Researchers at Washington University in St. Louis, US, have developed a real-time air monitor capable of detecting any of the SARS-CoV-2 virus variants in a room within approximately five minutes. By leveraging recent advancements in aerosol sampling technology and an ultrasensitive biosensing technique, the team successfully created an inexpensive proof-of-concept device.

Hospitals, healthcare facilities, schools, and public places can use the device to detect SARS-CoV-2 and potentially monitor aerosols from other respiratory viruses like influenza and Respiratory Syncytial Virus (RSV). The researchers, who claim their monitor to be the most sensitive detector, have published the results of their work in the journal Nature Communications.

John Cirrito, a professor of neurology at Washington University said -

“There is nothing at the moment that tells us how safe a room is. If you are in a room with 100 people, you don’t want to find out five days later whether you could be sick or not. The idea with this device is that you can know essentially in real time, or every 5 minutes, if there is a live virus.”

Previously, the researchers had developed a micro-immunoelectrode (MIE) biosensor capable of detecting amyloid beta, a biomarker for Alzheimer's disease. They then explored the possibility of converting this biosensor into a detector for SARS-CoV-2.

To accomplish this, they replaced the amyloid beta-recognising antibody with a nanobody sourced from llamas, which specifically targets the spike protein of the SARS-CoV-2 virus.

David Brody, a former faculty member at Washington University and an author of the paper, created the nanobody in his lab at the National Institutes of Health (NIH).
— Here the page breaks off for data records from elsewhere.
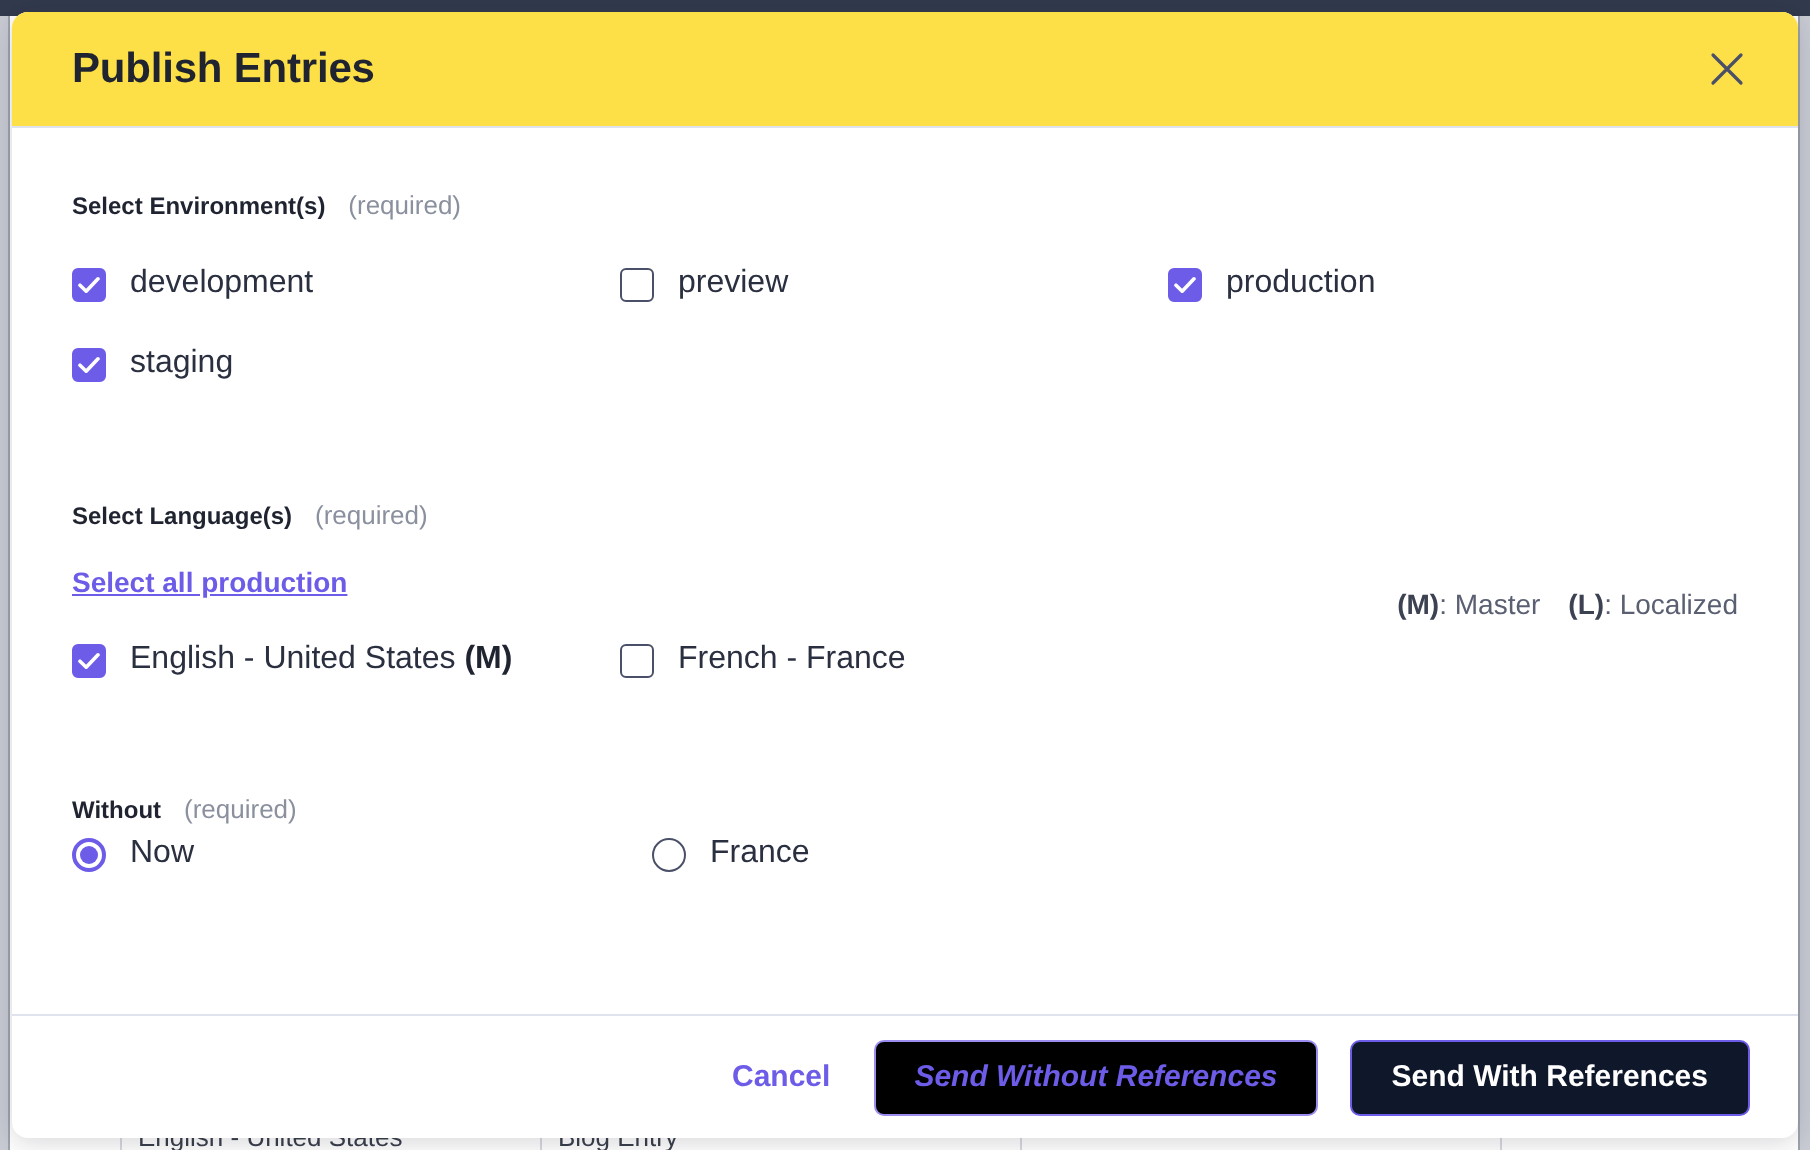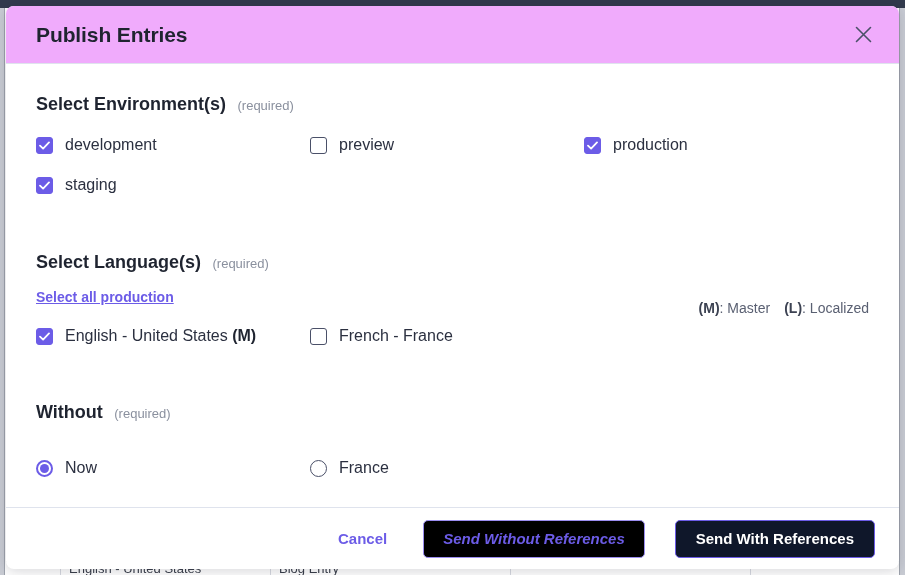"Publish Entries" .modal-header { background: #f0abfc -> #fde047 }
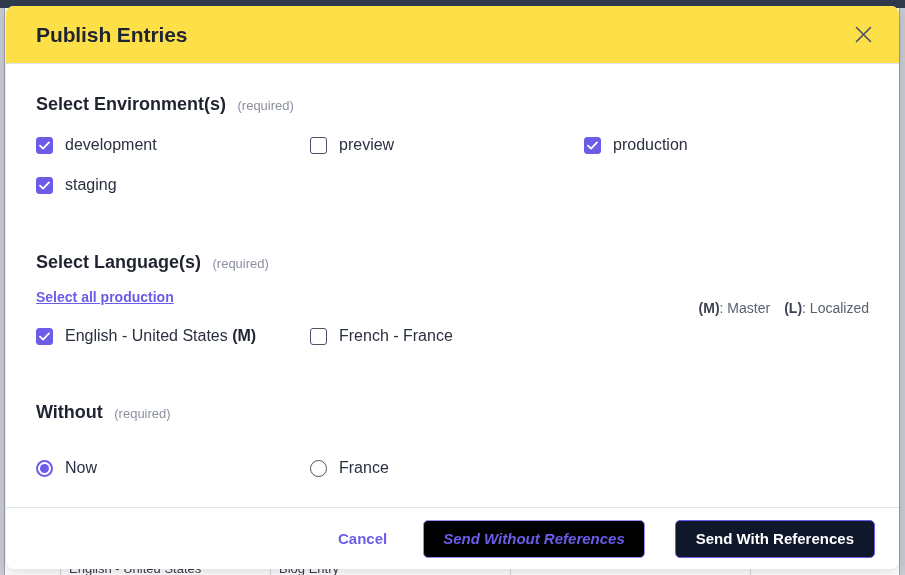"Select Environment(s)" .section-label { font-size: 18px -> 12px }
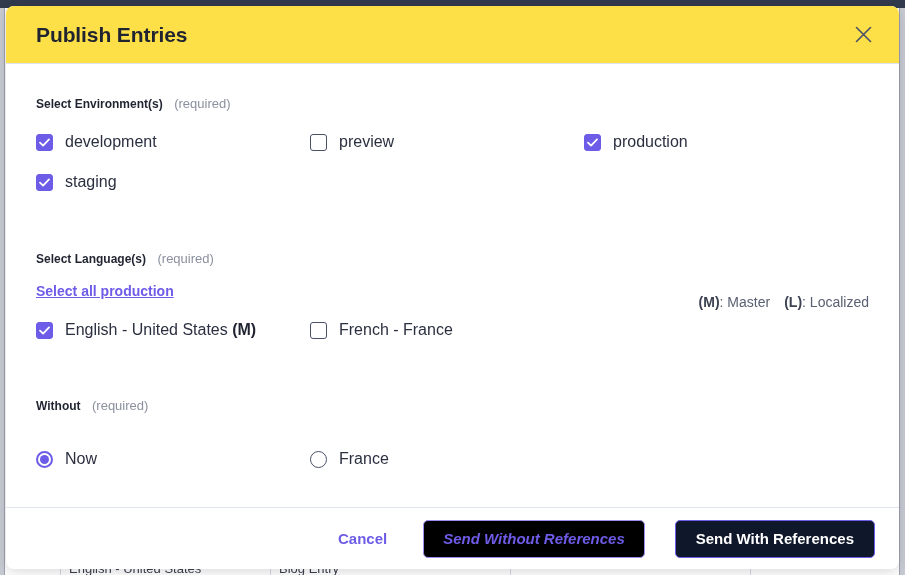"Now" div.opt-grid { gap: none -> 16px; margin-top: 36px -> 4px }
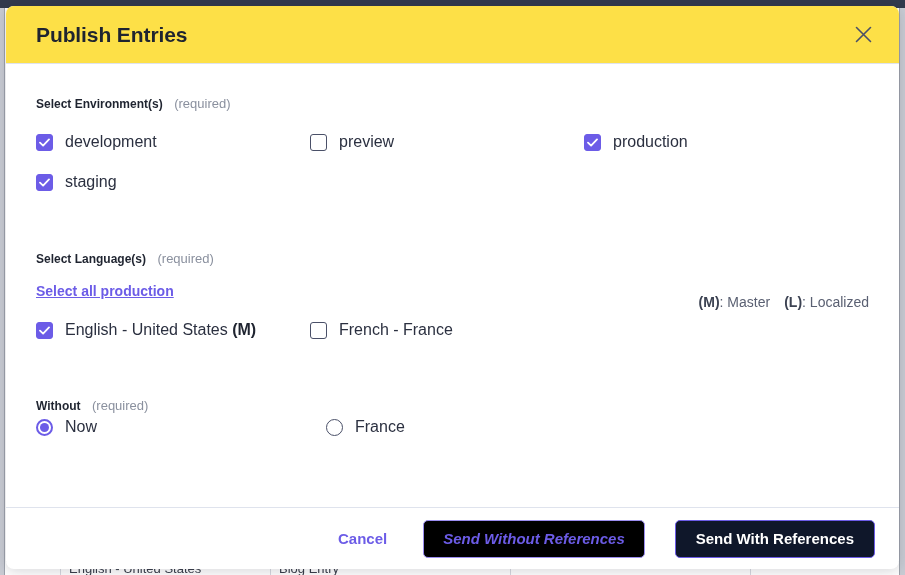"Cancel" .modal-footer { gap: 30px -> 16px }
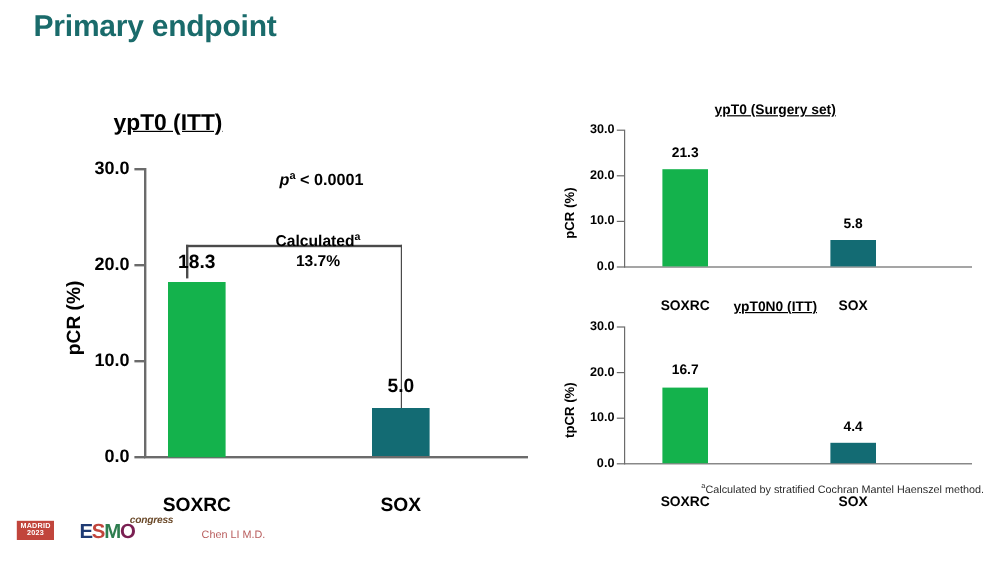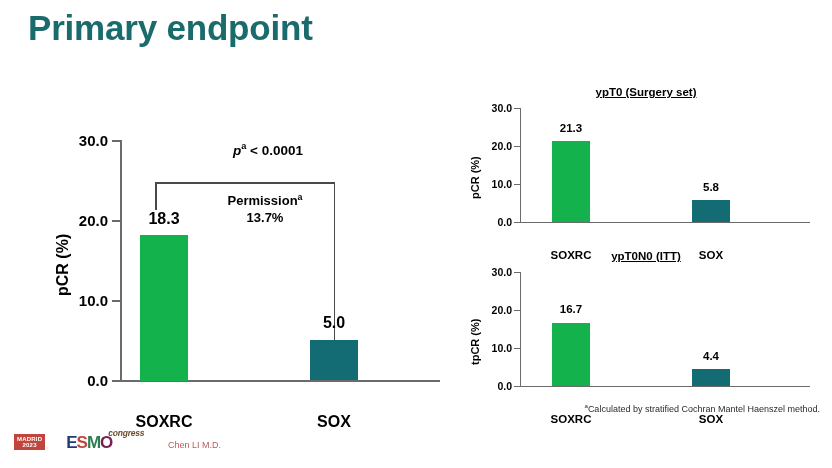"Primary endpoint" .slide-title { font-size: 35px -> 25px }
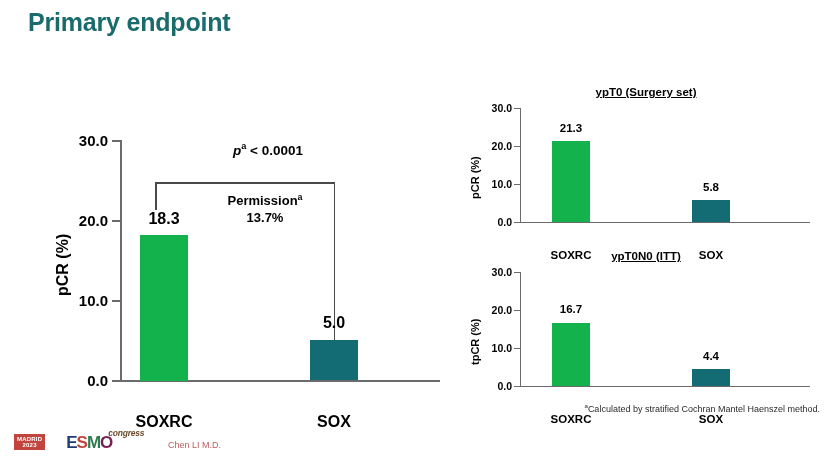"ypT0 (ITT)" div.chart-title { html: none -> <div>ypT0 (ITT)</div> }
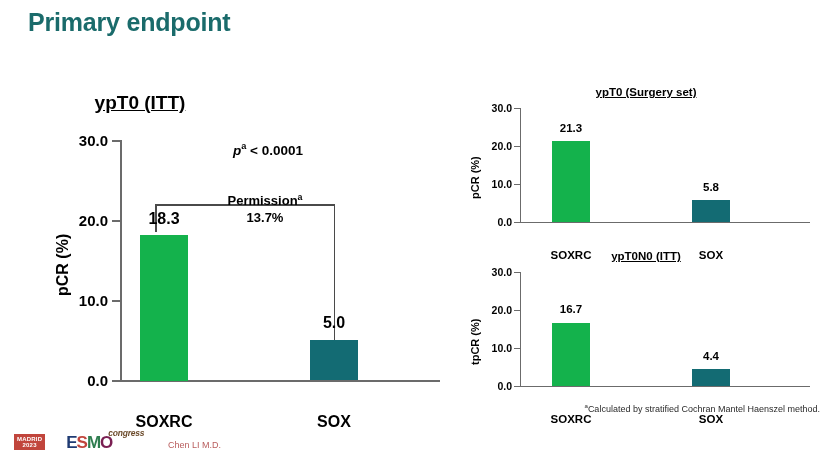"Permission" span { text: Permission -> Calculated }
According to the researchers, the nanobody is small in size, highly reproducible, easily modifiable, and cost-effective to produce.

Carla Yuede, an associate professor at Washington University said -

“The nanobody-based electrochemical approach is faster at detecting the virus because it doesn’t need a reagent or a lot of processing steps. SARS-CoV-2 binds to the nanobodies on the surface, and we can induce oxidation of tyrosines on the surface of the virus using a technique called square wave voltammetry to get a measurement of the amount of virus in the sample.”

The team conducted tests on the monitor in the apartments of two COVID-positive patients, comparing real-time PCR results of air samples from the bedrooms with air samples obtained from a virus-free control room. The devices successfully identified the presence of virus RNA in the air samples from the bedrooms, while no detection was observed in the control air samples.